Aim of the exercise:
Of the entries below, return only those lines from the line with "Not recommended" to the line with "much as possible.", exactly, both included.

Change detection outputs

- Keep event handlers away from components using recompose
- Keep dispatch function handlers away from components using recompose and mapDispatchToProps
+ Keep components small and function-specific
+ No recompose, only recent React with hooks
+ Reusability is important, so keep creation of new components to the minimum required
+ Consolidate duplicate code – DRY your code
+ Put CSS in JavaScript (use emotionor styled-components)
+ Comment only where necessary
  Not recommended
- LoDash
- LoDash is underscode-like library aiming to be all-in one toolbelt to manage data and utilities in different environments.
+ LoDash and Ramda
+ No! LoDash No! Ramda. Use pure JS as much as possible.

* * *

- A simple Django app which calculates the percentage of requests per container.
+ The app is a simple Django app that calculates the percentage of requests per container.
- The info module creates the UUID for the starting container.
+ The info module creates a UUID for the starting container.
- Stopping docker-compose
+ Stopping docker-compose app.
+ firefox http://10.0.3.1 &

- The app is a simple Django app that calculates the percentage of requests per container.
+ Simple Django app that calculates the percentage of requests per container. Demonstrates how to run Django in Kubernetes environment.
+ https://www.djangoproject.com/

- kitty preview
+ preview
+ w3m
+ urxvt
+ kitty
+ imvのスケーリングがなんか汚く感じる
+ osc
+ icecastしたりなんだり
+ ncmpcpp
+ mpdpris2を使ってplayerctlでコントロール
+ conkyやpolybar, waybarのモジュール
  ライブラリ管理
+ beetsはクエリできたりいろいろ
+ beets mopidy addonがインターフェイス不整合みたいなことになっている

Written response:
  Not recommended
- LoDash
- LoDash is underscode-like library aiming to be all-in one toolbelt to manage data and utilities in different environments.
+ LoDash and Ramda
+ No! LoDash No! Ramda. Use pure JS as much as possible.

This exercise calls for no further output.